I cannot remember exactly who it was but there was reference to the importance these days of brands. It may have been the namesake noble Baroness, Lady Kennedy of The Shaws, so I pay tribute to her work in looking at the human rights element in this and her experience in dealing with victims at first hand. Brand is absolutely mission-critical to any business. The impact of having one of those stories which, sadly, we regularly find in our newspapers—the effect of having loose practice in supply chains—can be tremendously damaging to brands. I would have thought that it would behove any director or senior management team of any company to want to protect their brand above all things.

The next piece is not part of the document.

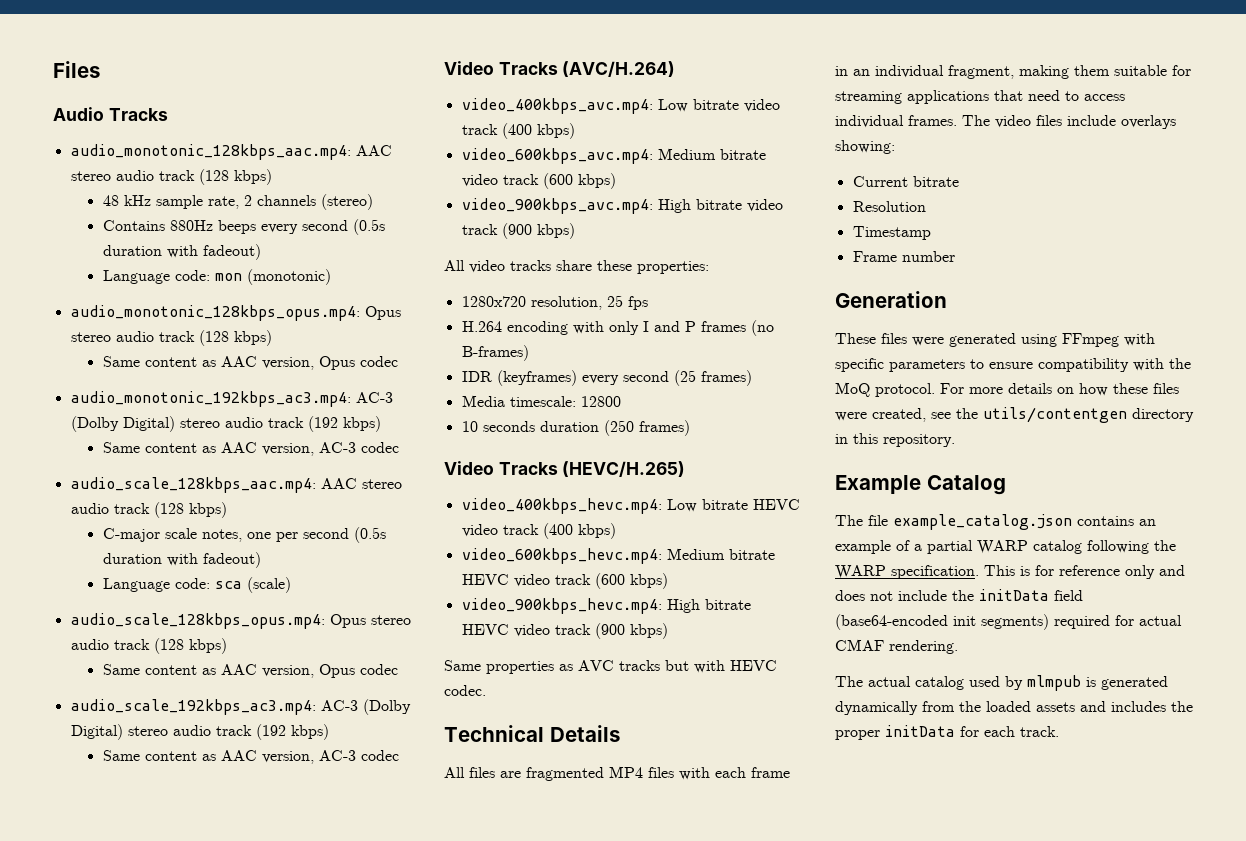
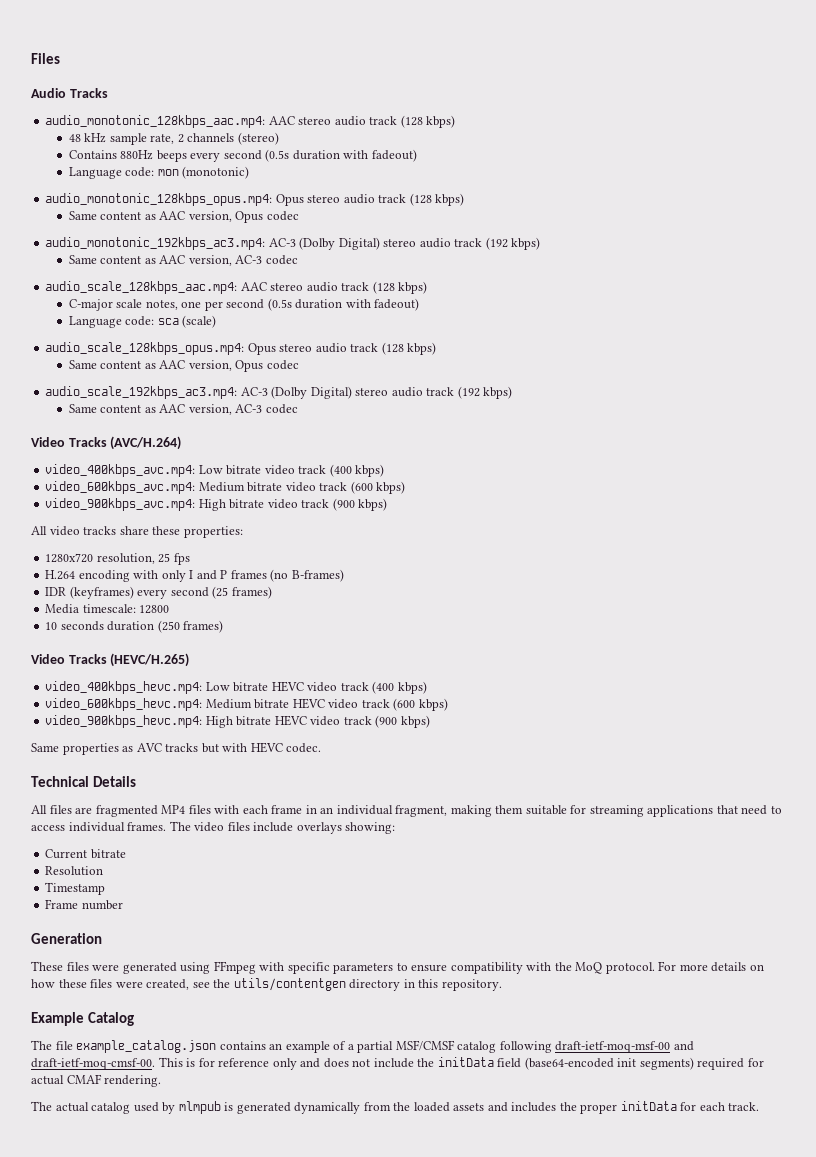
- The file example_catalog.json contains an example of a partial WARP catalog following the WARP specification.
+ The file example_catalog.json contains an example of a partial MSF/CMSF catalog following draft-ietf-moq-msf-00 and draft-ietf-moq-cmsf-00.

This is a key element and the more aware that the public are of it, the more that will come to the fore.

There was reference to the Gangmasters Licensing Authority, whose work was recognised by many people and which was introduced by the previous Government. It has been a success. After the horrific example referred to by the noble Lord, Lord Alton, of the deaths in Morecambe Bay of 23 Chinese nationals, the establishment of the Gangmasters Licensing Authority brought some order into a disorderly marketplace and applied some structures. One of the problems is that whenever any organisation is successful, we immediately want to broaden its remit. Before we do that, we have to be very careful that in seeking to broaden its remit into the other, vulnerable sectors that have been mentioned, we would not undermine the good work that it is doing already. At the moment, it is doing a very focused job in an excellent way and having a positive effect in the broader fight against exploitation. We want that to continue but it is something that we will keep under review. I am sure that we will come back to it in Committee and listen very carefully to the suggestions that are made.

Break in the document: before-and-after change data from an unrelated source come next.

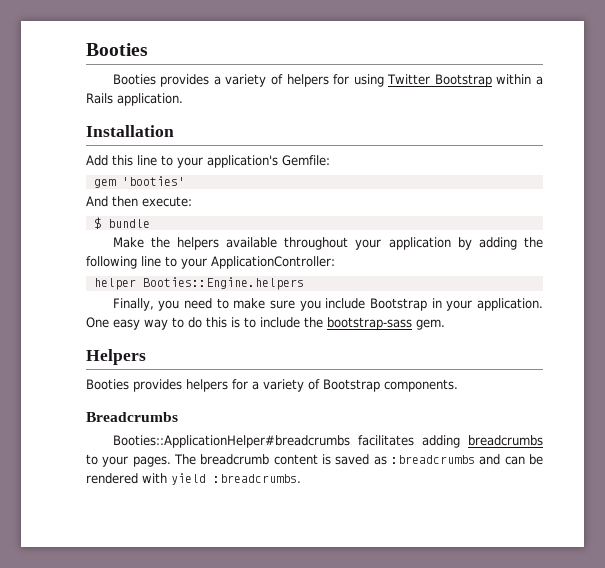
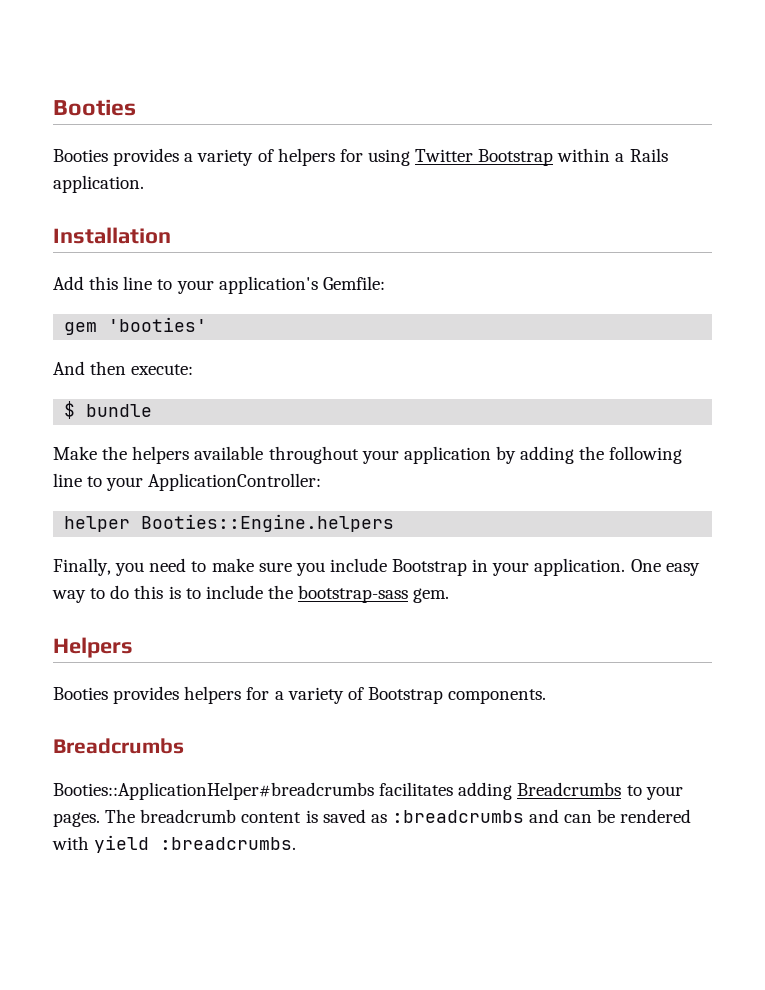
- Booties::ApplicationHelper#breadcrumbs facilitates adding breadcrumbs to your pages.
+ Booties::ApplicationHelper#breadcrumbs facilitates adding Breadcrumbs to your pages.

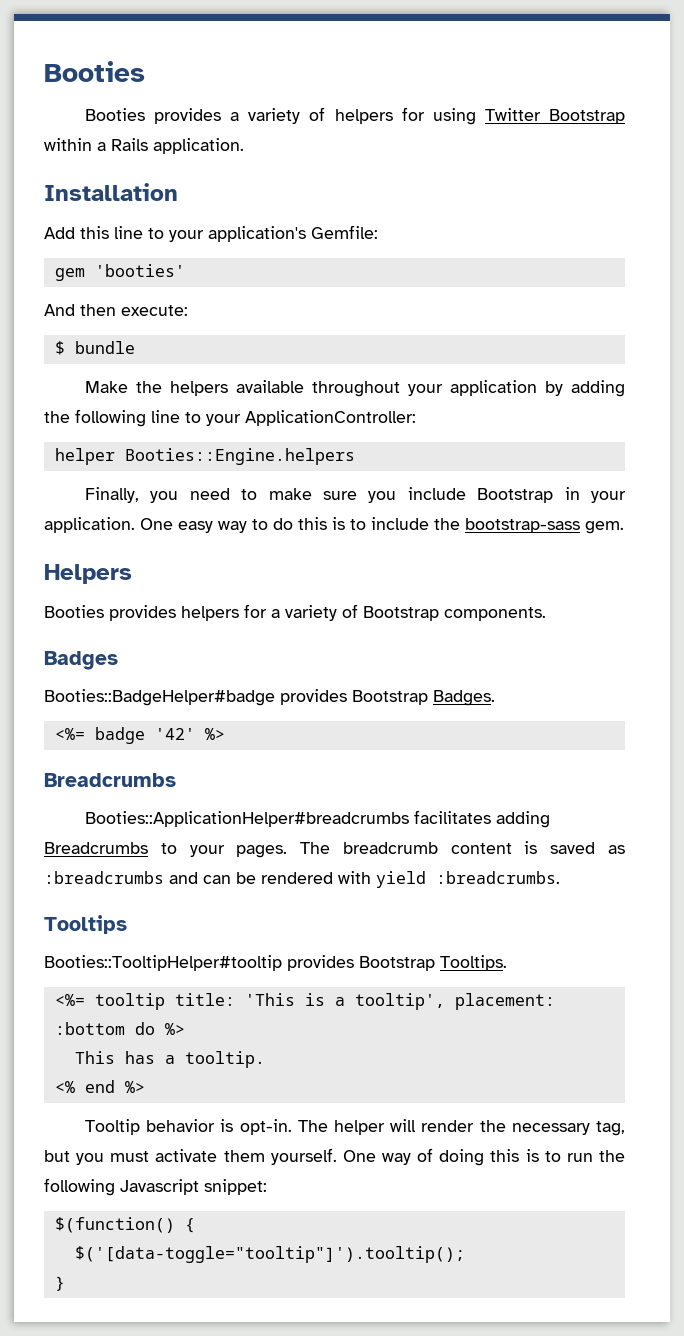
+ Badges
+ Booties::BadgeHelper#badge provides Bootstrap Badges.
+ <%= badge '42' %>
+ Tooltips
+ Booties::TooltipHelper#tooltip provides Bootstrap Tooltips.
+ <%= tooltip title: 'This is a tooltip', placement: :bottom do %>
+ This has a tooltip.
+ <% end %>
+ Tooltip behavior is opt-in. The helper will render the necessary tag, but you must activate them yourself. One way of doing this is to run the following Javascript snippet:
+ $(function() {
+ $('[data-toggle="tooltip"]').tooltip();
+ }

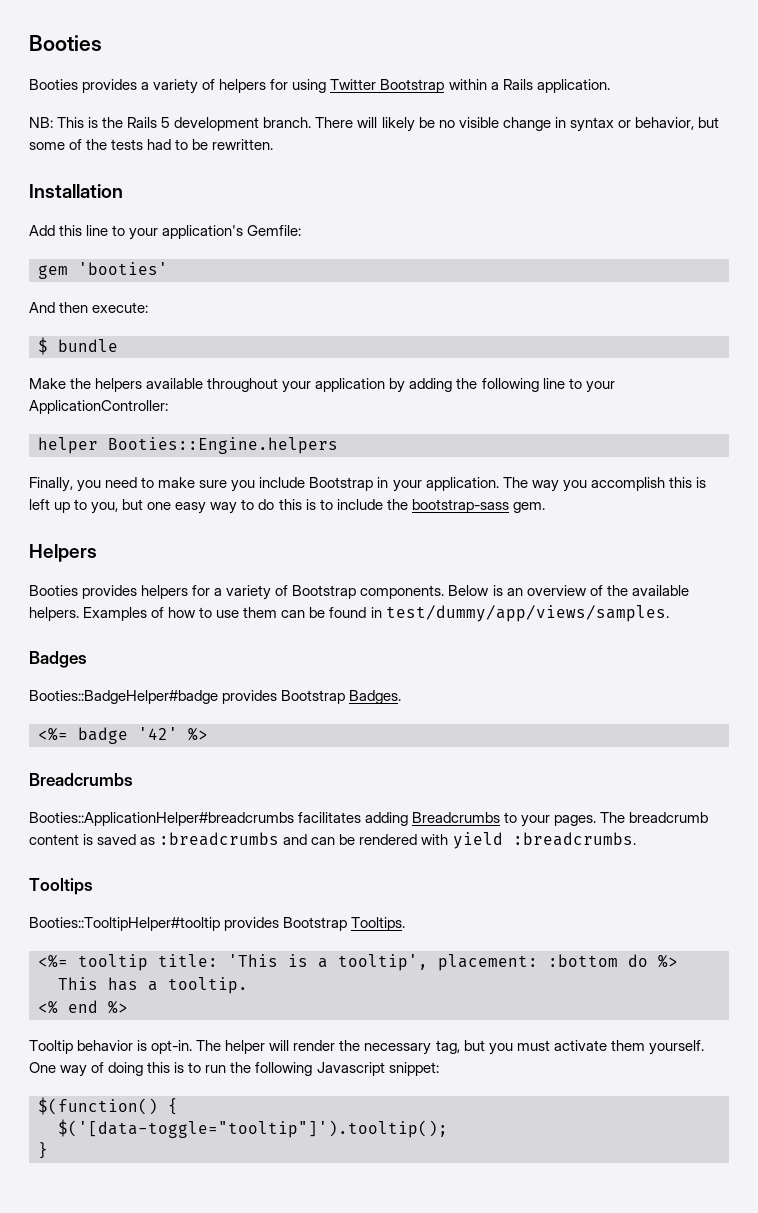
+ NB: This is the Rails 5 development branch. There will likely be no visible change in syntax or behavior, but some of the tests had to be rewritten.
- One easy way to do this is to include the bootstrap-sass gem.
+ The way you accomplish this is left up to you, but one easy way to do this is to include the bootstrap-sass gem.
+ Below is an overview of the available helpers. Examples of how to use them can be found in test/dummy/app/views/samples.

Several noble Lords referred to the fact that there are far too few prosecutions. My noble friend Lady Hodgson asked me to confirm the paltry number of prosecutions which have been brought forward, compared to the scale of the problem of which we are aware. I think that the noble Lord, Lord Warner, also referred to our needing to do much more to increase the number of convictions. I know this is coming back to a criminal justice focus but there is no doubt that when people see regular, severe sentences being handed out which meet the scale of the crime, that will act as a deterrent effect—as has happened in other areas of organised criminal activity. To do that, it is absolutely critical that we provide more support to victims so that they feel that they can come forward and bring their concerns to the public without fearing that they will end up in the dock, when it is the criminals who have brought them here or exploited them. I think that a lot of the measures that area are broadly welcomed.

In terms of the statutory footing, I am running out of time so I will be into the territory of reaching for that letter faster than I thought. However, the international effort is really important and we are already talking about it with the Department for International Development, which I know was referred to, and the FCO, which is working to see what more can be done in tackling this, as well as the National Crime Agency, which is working overseas as well.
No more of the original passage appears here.